Lily notó que las velas no estaban por ningún lado. ¡Tenían que encontrarlas antes de que se pudiera cortar el pastel! "¡No se preocupen, amigos! ¡Vamos a una aventura para encontrar las velas!" exclamó. Los niños vitorearon y comenzaron su búsqueda, corriendo por el jardín, mirando debajo de las mesas y detrás de los arbustos.
Miraron dentro de las macetas, riendo mientras imaginaban las velas escondiéndose de ellos. De repente, Max gritó: "¡Miren! ¡Ahí están!" Señalando a un colorido arcoíris que se extendía por el cielo. Era como si el arcoíris les hubiera traído las velas de vuelta. Con una risa, Lily dijo: "¡Sigamos el arcoíris! ¡Quizás nos lleve a las velas!"

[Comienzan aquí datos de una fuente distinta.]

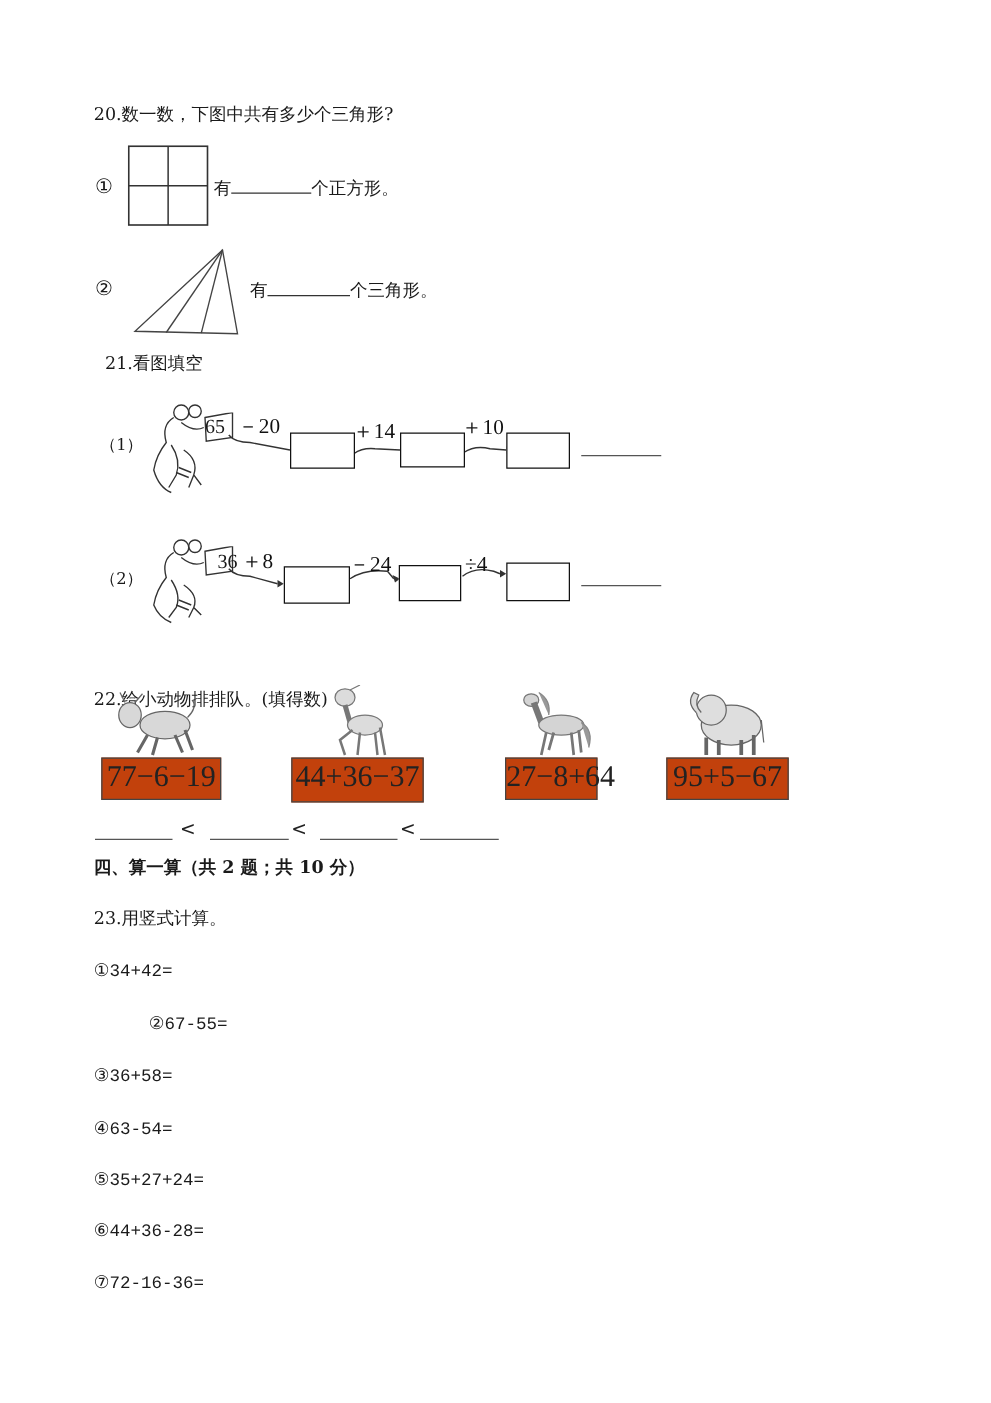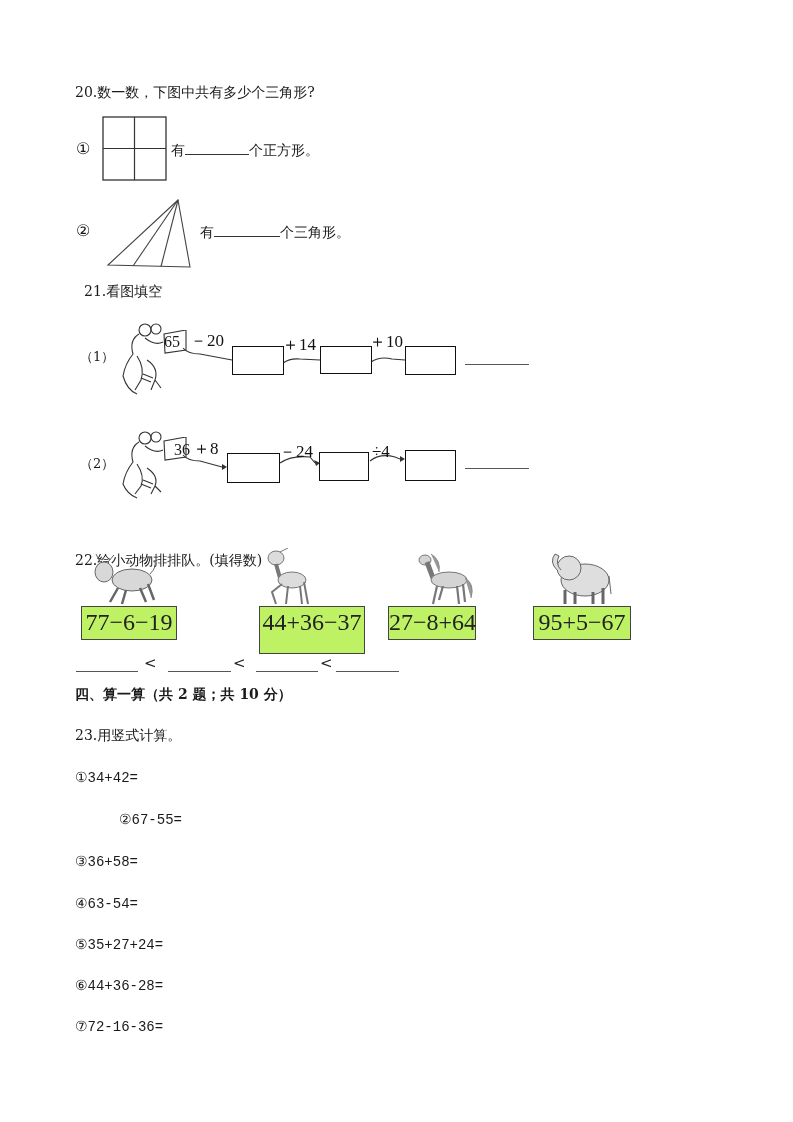--- a/index.html
+++ b/index.html
@@ -4,21 +4,21 @@
 <style>
   html, body { margin:0; padding:0; background:#ffffff; }
   body { width:793px; height:1122px; position:relative; overflow:hidden;
          font-family:"DejaVu Serif","Liberation Serif",serif; color:#1a1a1a; }
   .abs { position:absolute; white-space:nowrap; }
   .txt { font-size:14px; line-height:18px; }
   .num { font-family:Liberation Mono, monospace; }
   .blank { display:inline-block; border-bottom:1px solid #333; height:14px; vertical-align:baseline; }
   .box { position:absolute; border:1.6px solid #111; background:#fff; box-sizing:border-box; }
   .op { position:absolute; font-family:"Liberation Serif",serif; font-size:17px; line-height:18px; color:#111; white-space:nowrap; }
-  .card { position:absolute; border:1.5px solid #444; background:#bef264; box-sizing:border-box;
+  .card { position:absolute; border:1.5px solid #444; background:#c2410c; box-sizing:border-box;
           font-family:"Liberation Serif",serif; font-size:24px; line-height:30px; text-align:center; color:#222; }
   .ans-line { position:absolute; border-bottom:1px solid #555; height:0; }
   .bold { font-weight:bold; }
 </style>
 </head>
 <body>
 
 <div class="abs txt" style="left:75px;top:83px;">20.数一数，下图中共有多少个三角形?</div>
 
 <div class="abs txt" style="left:76px;top:140px;font-size:16px;">①</div>
@@ -148,22 +148,22 @@
   <g fill="#dedede" stroke="#666" stroke-width="1">
     <ellipse cx="38" cy="30" rx="24" ry="16"></ellipse>
     <ellipse cx="22" cy="18" rx="12" ry="12"></ellipse>
     <path d="M10 20 Q2 12 8 4 L12 6 Q8 14 14 20"></path>
     <path d="M18 40 L18 54 M28 42 L28 54 M46 42 L46 54 M56 38 L56 54" fill="none" stroke-width="3"></path>
     <path d="M62 26 L64 44" fill="none"></path>
   </g>
 </svg>
 
 <div class="card" style="left:81px;top:606px;width:96px;height:34px;">77−6−19</div>
-<div class="card" style="left:233px;top:606px;width:106px;height:48px;margin-left:26px;">44+36−37</div>
-<div class="card" style="left:388px;top:606px;width:88px;height:34px;font-family:Liberation Serif, serif;">27−8+64</div>
+<div class="card" style="left:233px;top:606px;width:106px;height:36px;">44+36−37</div>
+<div class="card" style="left:404px;top:606px;width:74px;height:34px;font-family:Liberation Serif, serif;">27−8+64</div>
 <div class="card" style="left:533px;top:606px;width:98px;height:34px;">95+5−67</div>
 
 <div class="ans-line" style="left:76px;top:671px;width:62px;"></div>
 <div class="abs" style="left:144px;top:654px;font-size:15px;color:#222;">&lt;</div>
 <div class="ans-line" style="left:168px;top:671px;width:63px;"></div>
 <div class="abs" style="left:233px;top:654px;font-size:15px;color:#222;">&lt;</div>
 <div class="ans-line" style="left:256px;top:671px;width:62px;"></div>
 <div class="abs" style="left:320px;top:654px;font-size:15px;color:#222;">&lt;</div>
 <div class="ans-line" style="left:336px;top:671px;width:63px;"></div>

Los niños corrieron hacia el arcoíris, con el corazón latiendo de emoción. Cruzaron un pequeño puente de madera y buscaron por todas partes. Justo entonces, escucharon una suave risa detrás de un árbol. ¡Era una amigable hada! "¡Hola, pequeños! ¡Tengo las velas!" dijo ella, con una voz tan dulce como la miel. "Las tomé prestadas para iluminar mi fiesta de hadas. ¿Les gustaría que se las devolviera?"
Con los ojos muy abiertos, los niños asintieron ansiosos. El hada sonrió y les entregó las velas, brillando a la luz del sol. "¡Gracias por ser tan buenos amigos! ¡Ahora pueden cantar 'Cumpleaños Feliz'!" dijo mientras esparcía polvo de hada sobre ellos, haciéndolos reír de alegría.
Corriendo de regreso a la mesa, colocaron las velas en el pastel, y todos se reunieron, listos para cantar. Con sonrisas brillantes y voces alegres, cantaron juntos, sus risas resonando como campanas en el aire. Después de soplar las velas, disfrutaron del delicioso pastel y del pan de hada, compartiendo historias y risas.
Al final del día, mientras el sol comenzaba a ponerse, Lily miró a su alrededor a sus amigos y sintió un cálido resplandor en su corazón. Habían tenido una aventura y creado maravillosos recuerdos. Y Max, con migajas en la cara, sonrió y dijo: "¡Este fue el mejor cumpleaños de todos!"
La moraleja de la historia es que las aventuras pueden suceder en cualquier lugar, y con amigos a tu lado, cualquier problema se puede resolver con risa y trabajo en equipo.